Progesterone-Mediated Non-Classical Signaling

Progesterone is essential for pregnancy maintenance and menstrual cycle regulation. Hormone action has been primarily ascribed to the well-characterized classical signaling pathway involving ligand binding, activation of nuclear progesterone receptors (PRs), and subsequent activation of genes containing progesterone response elements (PREs). Recent studies have revealed progesterone actions via non-classical signaling pathways, often mediated by non-genomic signaling. Progesterone signaling, in conjunction with growth factor signaling, impacts on the function of growth factors and regulates important physiological actions such as cell growth and remodeling, as well as apoptosis. This review focuses on non-classical progesterone signaling pathways, both including and excluding PR, and highlights how research in this area will provide a better understanding of progesterone actions and may inform novel therapeutic strategies.
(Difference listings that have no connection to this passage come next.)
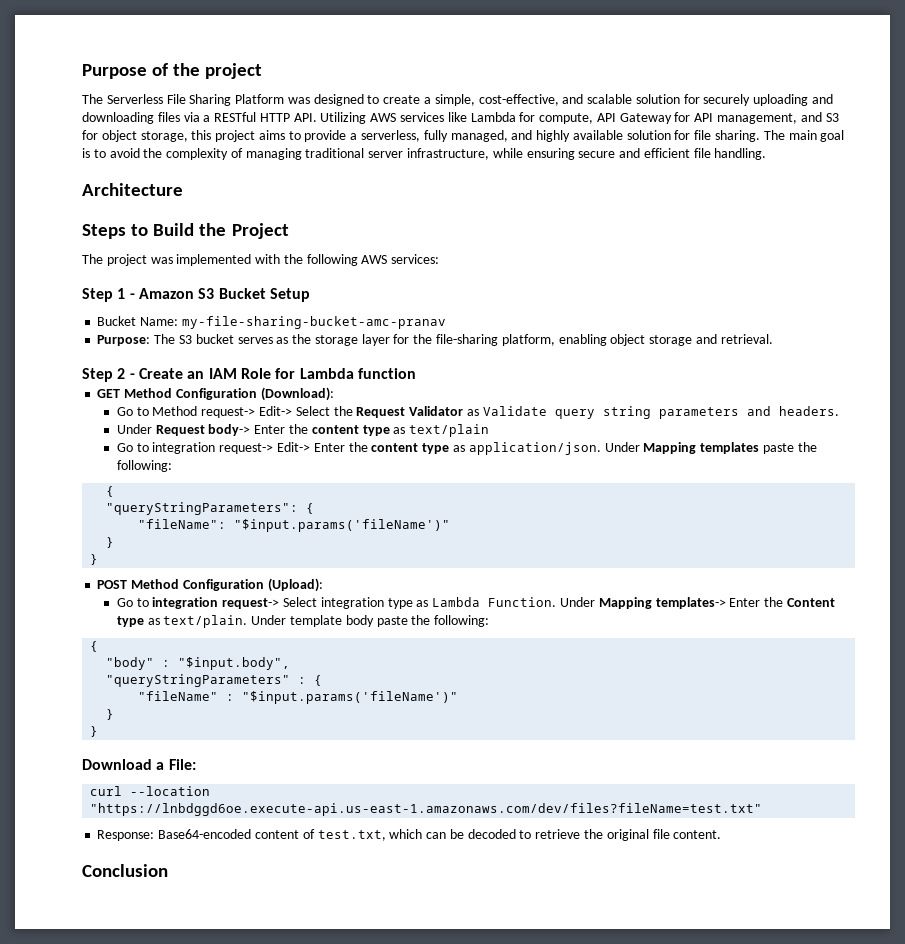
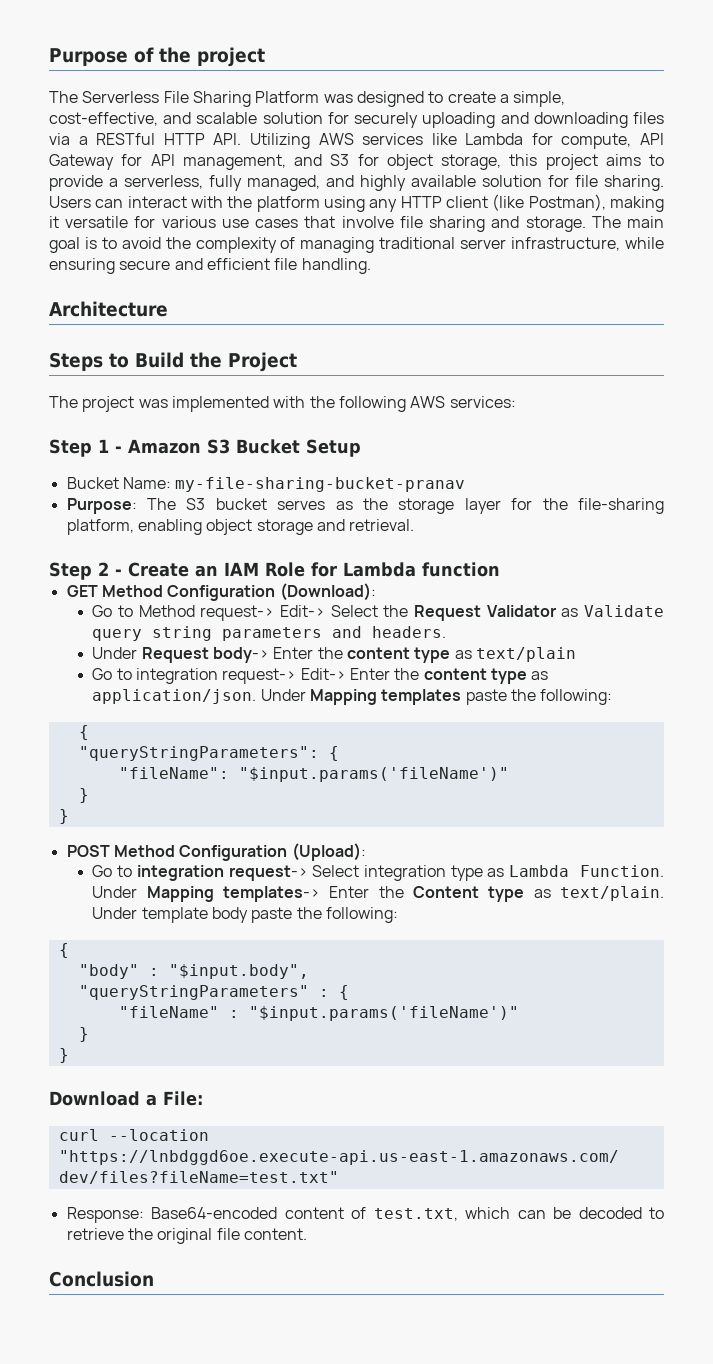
+ Users can interact with the platform using any HTTP client (like Postman), making it versatile for various use cases that involve file sharing and storage.
- Bucket Name: my-file-sharing-bucket-amc-pranav
+ Bucket Name: my-file-sharing-bucket-pranav

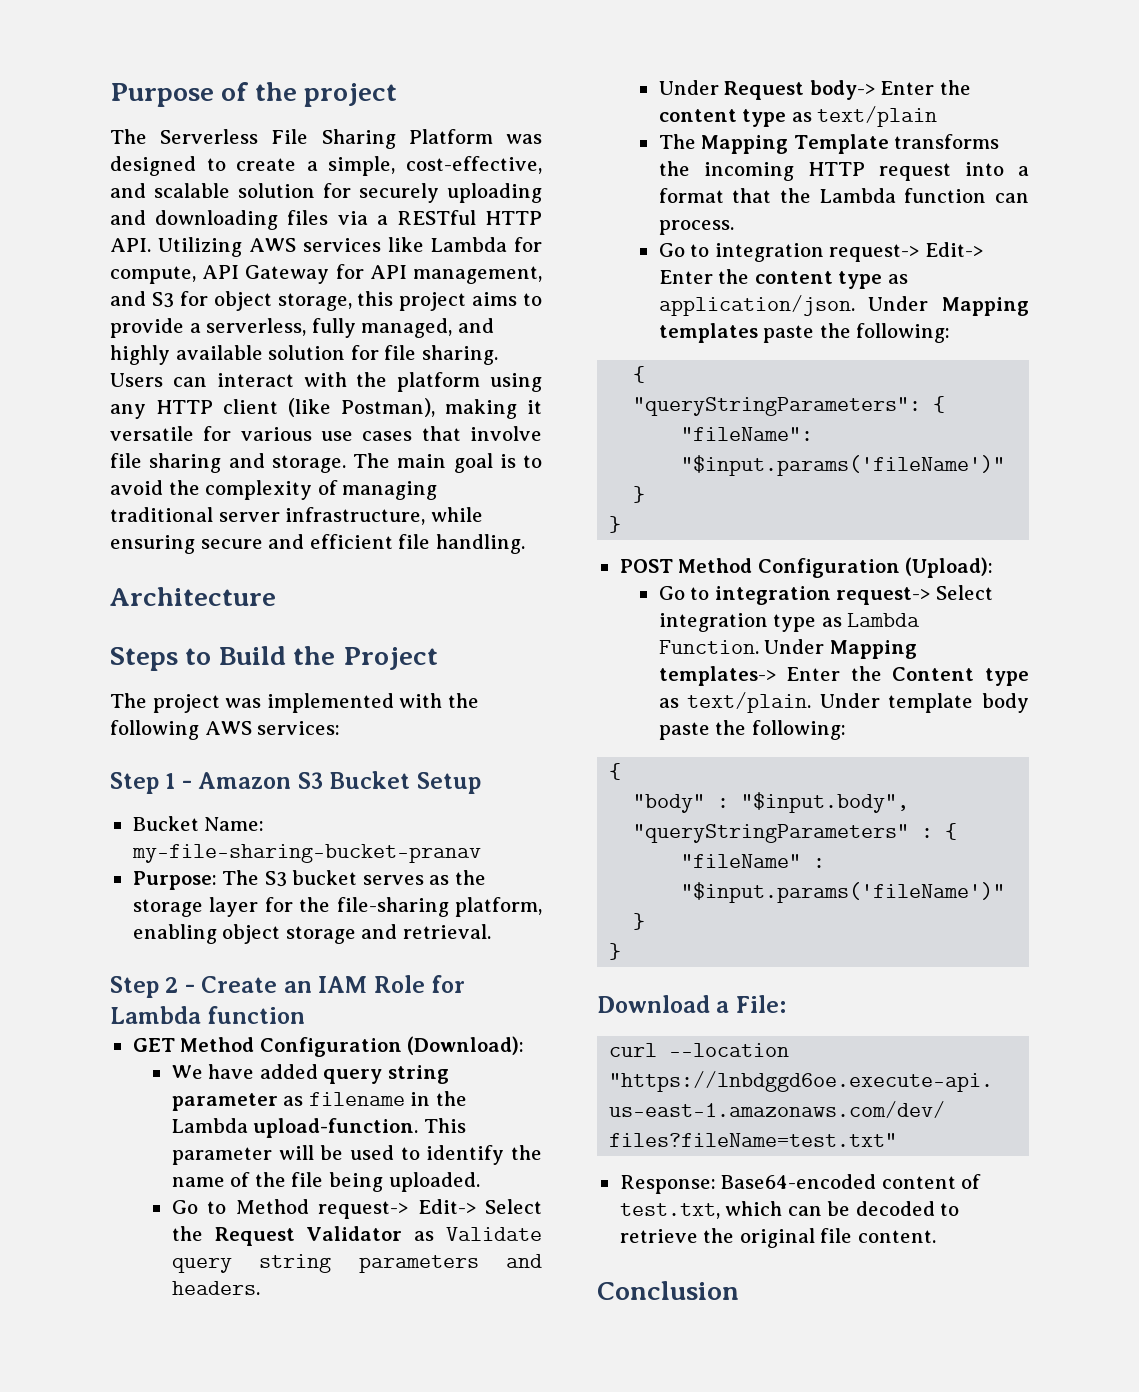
+ We have added query string parameter as filename in the Lambda upload-function. This parameter will be used to identify the name of the file being uploaded.
+ The Mapping Template transforms the incoming HTTP request into a format that the Lambda function can process.

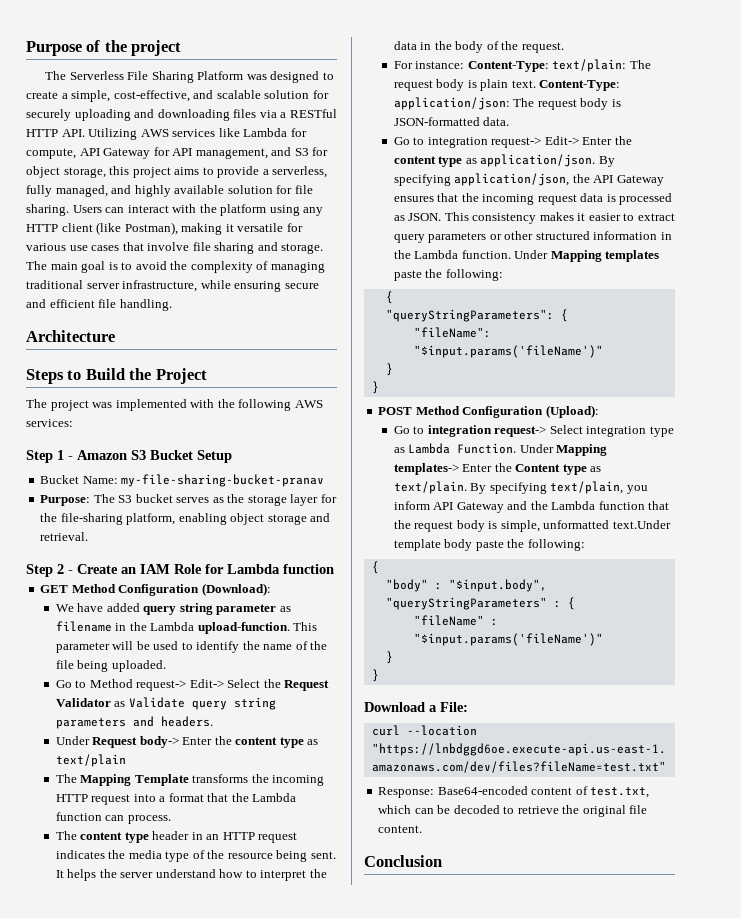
+ The content type header in an HTTP request indicates the media type of the resource being sent. It helps the server understand how to interpret the data in the body of the request.
+ For instance: Content-Type: text/plain: The request body is plain text. Content-Type: application/json: The request body is JSON-formatted data.
+ By specifying application/json, the API Gateway ensures that the incoming request data is processed as JSON. This consistency makes it easier to extract query parameters or other structured information in the Lambda function.
- Under template body paste the following:
+ By specifying text/plain, you inform API Gateway and the Lambda function that the request body is simple, unformatted text.Under template body paste the following:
Progesterone modulates a wide range of physiological processes through non-classical signaling pathways via various non-nuclear progesterone receptors including membrane-bound progesterone receptors, PGRMC1, and GABA-A receptors.Non-classical signaling includes growth receptor signaling pathways such as alterations in intracellular cAMP levels and modulation of CaMKII activity.Activation of tyrosine kinase SRC, the p44/p42 MAPK pathway, and p38 MAPK activation via progesterone are other non-classical signaling pathways.Recent discovery of integration of mechanical and endocrine signals during labor has emphasized the crucial role of non-classical progesterone actions.Remarkable progress in the identification of progesterone effects via non-classical signaling has provided a foundation upon which to develop new therapeutic targets for novel pharmacological interventions in diverse physiological processes.